Les collectivités n’ont pas de capacité d’intervention directe sur tous les secteurs consommateurs d’eau. Tout ne peut pas non plus reposer sur les usagers, même si la sobriété s’impose.
Ce n’est pas l’installation de mousseurs sur les robinets qui permettra d’assurer un accès durable à l’eau, alors même que nous perdons, à cause des fuites dans les réseaux à rénover, l’équivalent de la consommation annuelle de 18 millions d’habitants. C’est énorme !
N’opposons pas les usages de l’eau : agriculture, industrie, tourisme, nous avons besoin de toutes ces activités.
Les épisodes cévenols vont se multiplier. Savoir retenir l’eau avant qu’elle ne ravage habitations, routes et équipements sera un enjeu important.
M. Laurent Duplomb. Très bien !
Mme Marie-Claude Varaillas. Même si la question de la récupération de l’eau fait rage, nous devons avoir un débat apaisé. On ne vole pas plus d’eau avec une retenue collinaire qu’avec un récupérateur en maison individuelle. (Applaudissements sur des travées du groupe Les Républicains. – M. Pierre Louault applaudit également.)
M. Laurent Duplomb. Bravo !
Mme Marie-Claude Varaillas. Nous devons accélérer vers l’agroécologie et généraliser une agriculture de conservation qui améliore la rétention d’eau.
Il est regrettable que notre pays manque d’ambition : l’eau doit être enfin traitée comme un bien commun et non plus comme une marchandise sur un marché opaque et juteux pour les multinationales.
Je me souviens pourtant des sages paroles du Président de la République lors de la crise sanitaire : « Il est des biens et des services qui doivent être placés en dehors des lois du marché. »
La gestion publique de l’eau, par la création d’un service public dédié, doit guider notre action, avec une intervention particulière et prioritaire dans les outre-mer, où l’état des réserves d’eau et des réseaux d’approvisionnement est très préoccupant.
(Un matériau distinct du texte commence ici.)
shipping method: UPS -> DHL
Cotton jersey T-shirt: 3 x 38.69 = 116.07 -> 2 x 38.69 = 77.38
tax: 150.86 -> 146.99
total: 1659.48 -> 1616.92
Enfin, une tarification sociale de l’eau doit garantir le droit inaliénable à l’accès de tous à l’eau, via la gratuité des premiers mètres cubes, ainsi que je le préconisais dans la proposition de loi que j’ai déposée avec certains de mes collègues en 2021.
Mme la présidente. La parole est à Mme la secrétaire d’État.
M. Laurent Duplomb. Pas de recul !
Mme Bérangère Couillard, secrétaire d’État auprès du ministre de la transition écologique et de la cohésion des territoires, chargée de l’écologie. Madame la sénatrice Varaillas, permettez-moi de rappeler les grands axes du plan Eau : la sobriété – avec la baisse de 10 % des prélèvements –, l’optimisation – avec la réutilisation des eaux usées traitées et le recours à des solutions fondées sur la nature –, la qualité – avec la protection des captages – et le renforcement de la gouvernance locale – avec la multiplication des Sage, des CLE et des PTGE, afin de définir la politique de l’eau à l’échelle locale. Tous les acteurs pourront ainsi décider, à cet échelon, des engagements à prendre pour répondre à l’objectif d’une réduction de 10 % des prélèvements.
Qui va payer ? Ce sont l’ensemble des usagers qui paieront. Nous avons été extrêmement vigilants à faire porter la responsabilité sur les ménages, les agriculteurs, les industriels et le secteur de l’énergie. Quand l’effort est partagé, il est beaucoup mieux accepté par l’ensemble de la population. Permettez-moi de rappeler qu’il s’agit de 475 millions d’euros supplémentaires, soit un budget complémentaire de 20 %.
Le sujet de la tarification de l’eau relève directement des collectivités, ainsi que David Lisnard, le président de l’Association des maires de France et des présidents d’intercommunalité, nous l’a rappelé dès l’annonce du plan Eau par le Président de la République. L’État sera aux côtés des collectivités pour les accompagner dans la tarification sociale de l’eau, mais n’imposera en aucun cas une tarification : ce sera décidé par territoire.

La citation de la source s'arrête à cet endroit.